Since 1990, large companies have eliminated 4 million jobs—but small businesses have added 8 million new ones. Way to go, small business owners!
If the 77 million small business employees in the U.S. were a country, it would be the 17th most populous country in the world, just behind Iran. We’d all secede except for the fact that we’d never decide which entrepreneur would run our new country.
It costs six times as much to start a small business in India as it does in the U.S. There is a reason people from around the world still believe in the American dream!
On a related note, 12.5 percent of small businesses are made up of immigrants from other countries.
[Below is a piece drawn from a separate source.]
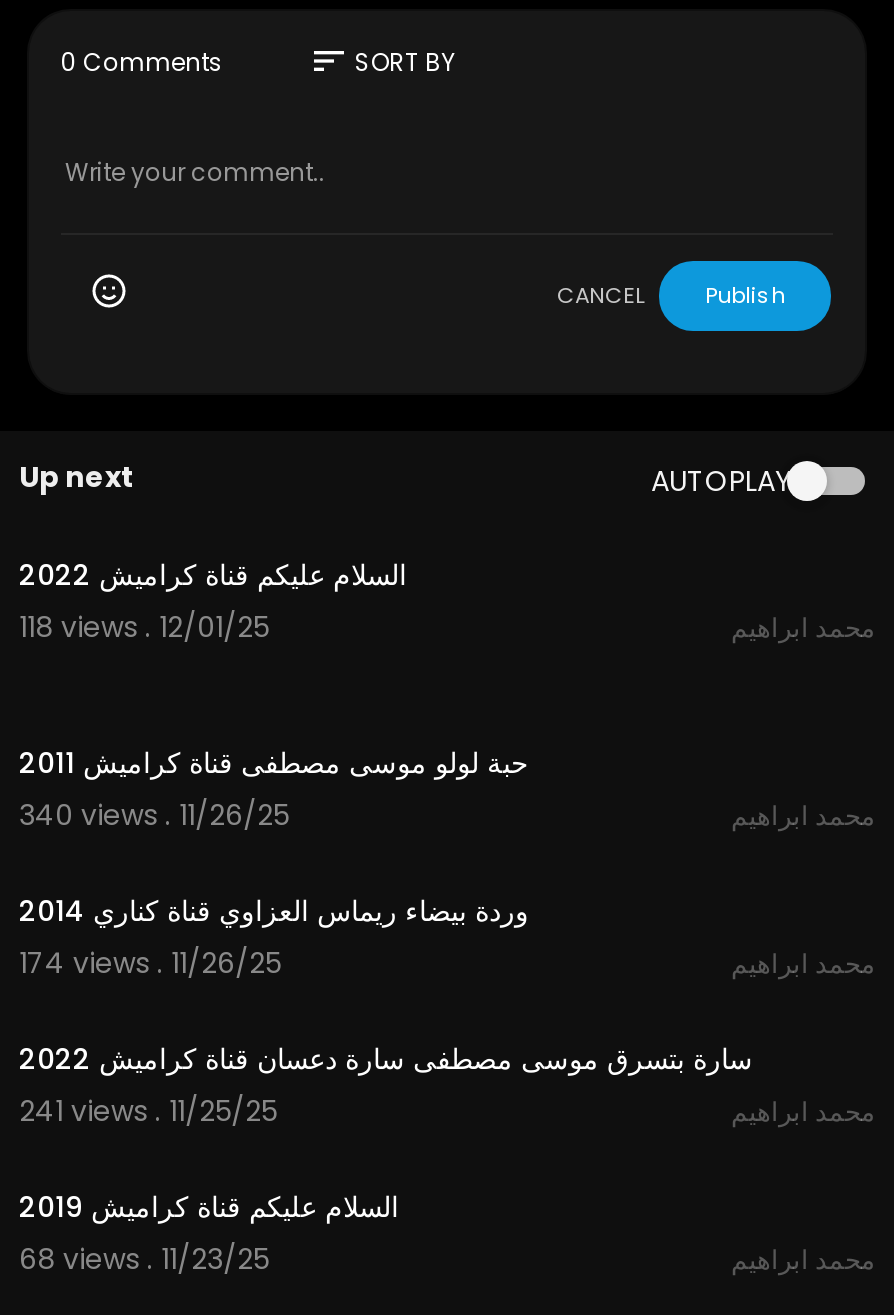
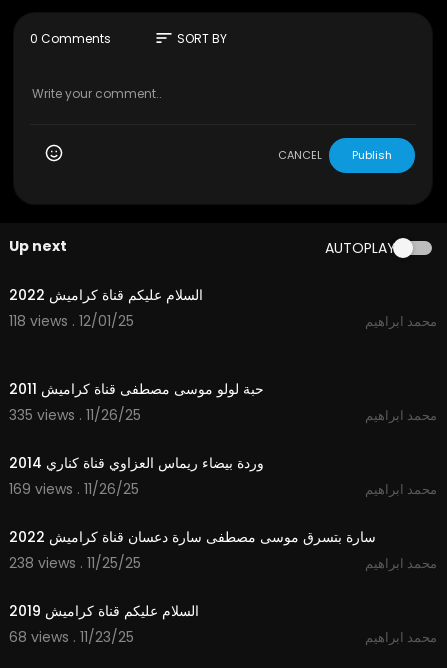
[19,795,289,835] 340 views . 11/26/25 -> [9,405,141,425] 335 views . 11/26/25
[19,943,281,983] 174 views . 11/26/25 -> [9,479,139,499] 169 views . 11/26/25
[19,1091,277,1131] 241 views . 11/25/25 -> [9,553,141,573] 238 views . 11/25/25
As this Forbes study reveals: diversity is essential for innovation in the workplace.
Small businesses inspire innovative ideas twice as much as big businesses, and tend to produce environmentally-friendly products. Like reusable chopsticks.
Small businesses generate 13 times more patents per employee than large patenting companies. Innovators are far less likely to want to patent an idea that is going to belong to their big-name employer than to hold that patent themselves.
If starting your own business feels like a gamble, you are probably right. There are no guarantees in life. But as Albert Einstein once said, “A person who never made a mistake never tried anything new.” Entrepreneurs in 2015 have access to a host of resources that earlier businesses could only dream of. So grab hold of those resources and dream more than others think is practical!